Knieheben mit Dipständer gilt als eine der effizientesten Übungen, die bei richtiger Ausführung zu harten Bauchmuskeln führt. Du kannst die Übung mit gebeugten und mit gestreckten Beinen ausführen. Besonders beansprucht werden vor allem die mittleren Bauchmuskeln. Wenn du den Körper während der Übung drehst, beanspruchst du zusätzlich die seitlichen Bauchmuskeln.

–          Das Klappmesser, welche als eine verschärfte Version der Sit-ups gilt, ist ein weiterer Klassiker unter den Bauchmuskelübungen. Aber Achtung:  Viele führen das Klappmesser falsch aus und machen ruckartige Bewegungen, was auf einen Mangel an Bauchmuskeln zurückzuführen ist.

–          Für das Training der seitlichen Bauchmuskulatur eignen sich das Hüftrollen, bei dem du dich auf den Rücken legst, die Arme zur Seite ausstreckst und sie auf den Boden legst. Die Beine ziehst du an und rollst die Knie zur Seite.

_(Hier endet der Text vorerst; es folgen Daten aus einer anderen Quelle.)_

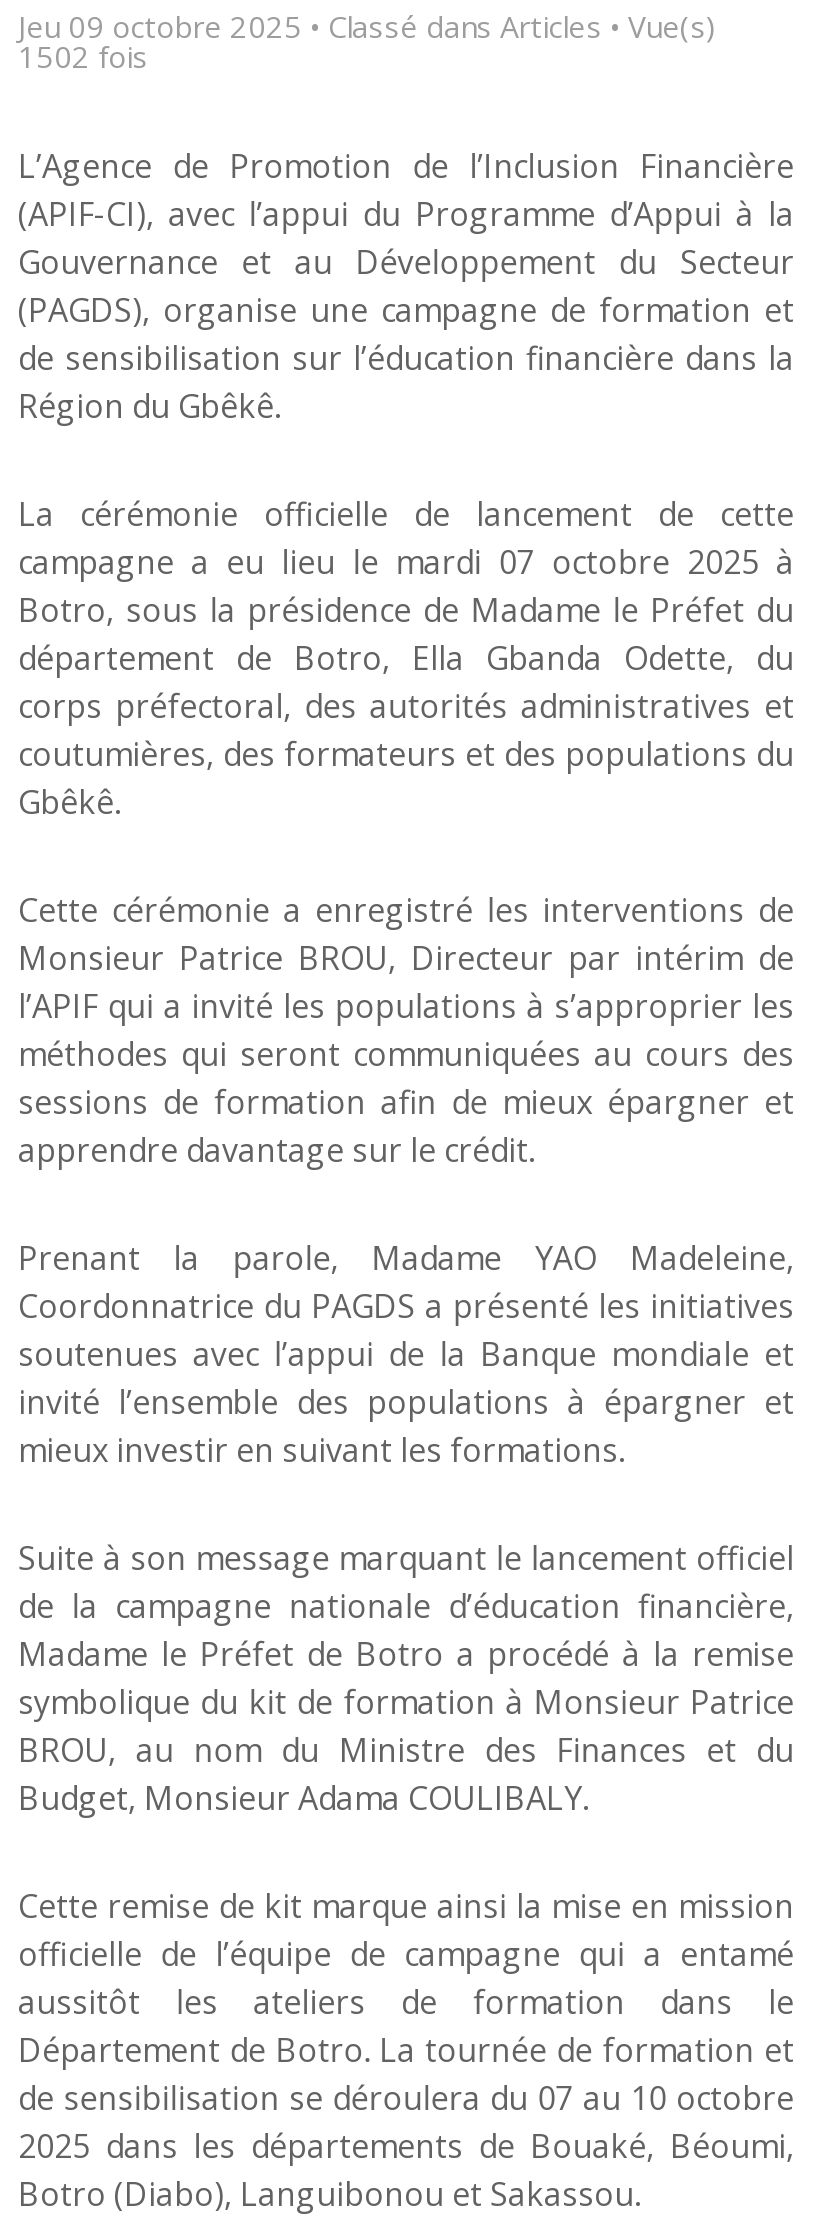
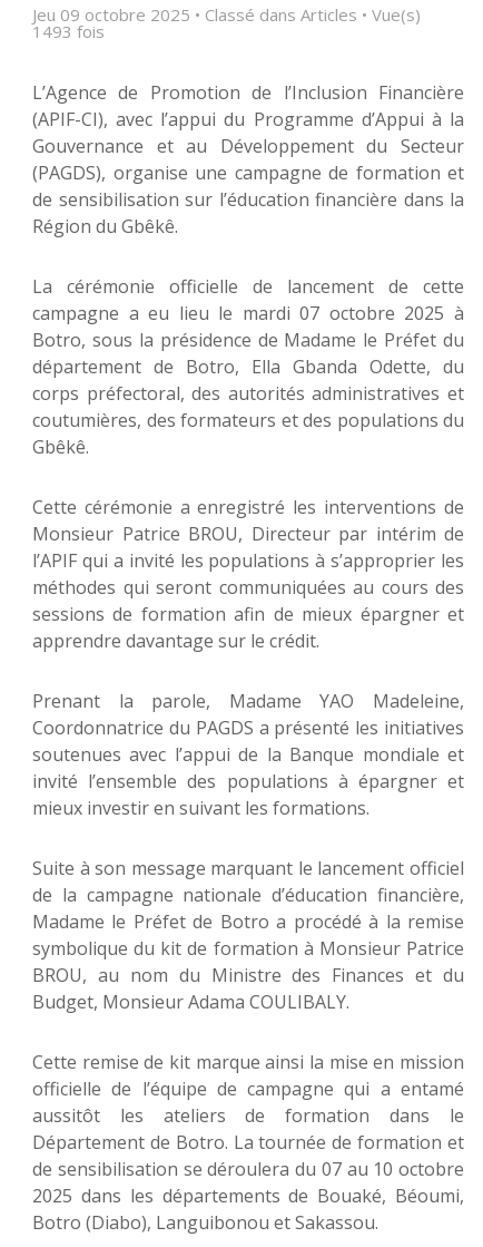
[18,36,148,76] 1502 fois -> [32,20,105,42] 1493 fois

Der untere Rücken hebt leicht vom Boden ab, die Schulterblätter bleiben jedoch in ihrer Ausgangslage. Durch die Seitwärtsbewegung der Knie dreht sich die Hüfte. Bewege die Knie nur so weit zu Seite, wie es deine Beweglichkeit zulässt. Wenn du die Schulterblätter nicht am Boden halten kannst, ist es zu weit. Nachdem du die Knie zu einer Seite gerollt hast, richtest du sie durch eine rückwärtige Bewegung wieder auf und rollst sie danach zur anderen Seite.

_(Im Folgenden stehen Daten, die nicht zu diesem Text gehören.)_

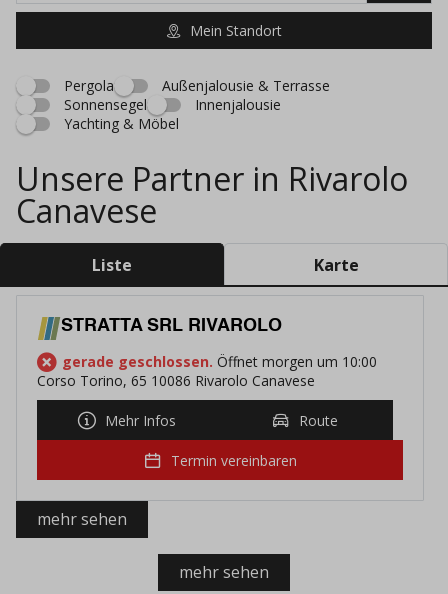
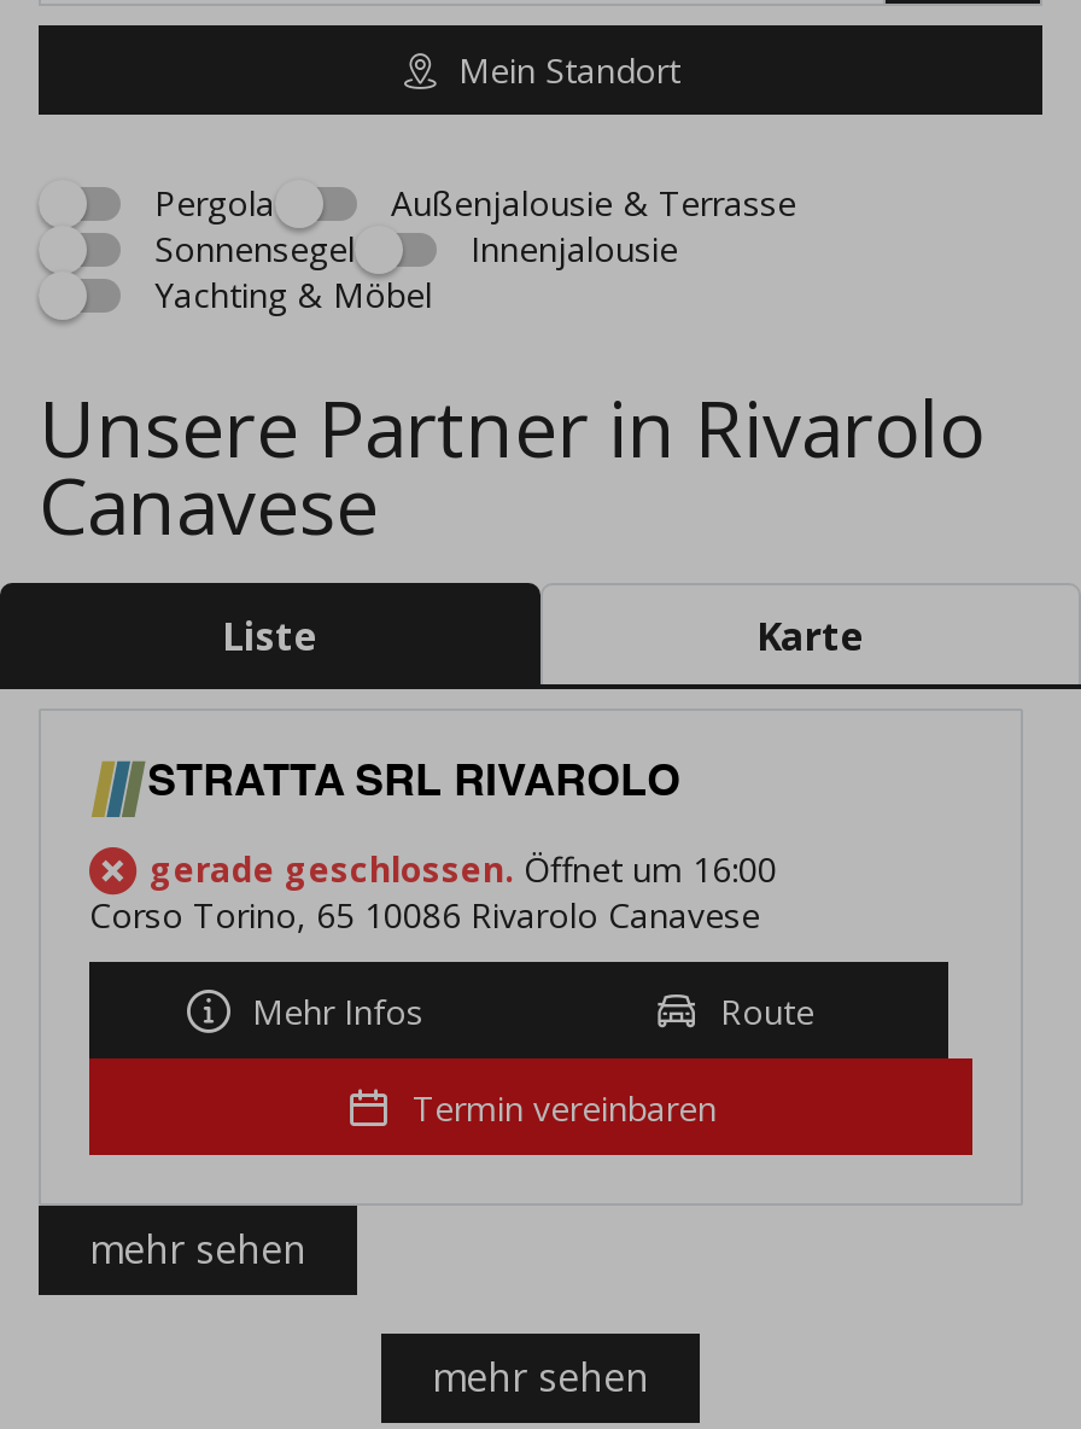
[62,352,377,371] gerade geschlossen. Öffnet morgen um 10:00 -> [150,847,777,893] gerade geschlossen. Öffnet um 16:00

Crunch-Specials des Champions

Und wie quälen sich die Champions zu den perfekt definierten, stahlharten Bauchmuskeln? Die Bodybuilding-Legende Arnold Schwarzenegger beispielsweise ist bekannt für sein ausgeklügeltes Crunch-System. Neben dem Standard und Reverse Crunch zählt der Double Crunch zu seinen Spezialitäten, bei dem Oberkörper und Beine simultan bewegt werden. Dabei ziehst du die Beine gleichzeitig mit dem Oberkörper zusammen an, kurz bevor es zur Berührung deiner Knie mit deinem Kopf kommt, versuchst du diese Position wieder eine Sekunde lang zu halten und senkst Ober- und Unterkörper danach langsam wieder ab. Auch hier musst du darauf achten, den Körper immer unter Spannung zu halten und beim Absenken des Körpers nicht die Muskelspannung zu verlieren. Versuche, deinen Körper nie komplett abzulegen.

Effektives Bauchtraining will also gelernt sein. Damit du möglichst schnell zu deinem Vorzeigebauch kommst, steht dir dein Personal Trainer im Fitness Regensdorf zur Seite. Und, nicht vergessen: „Wenn es weh tut, noch drei Wiederholungen“.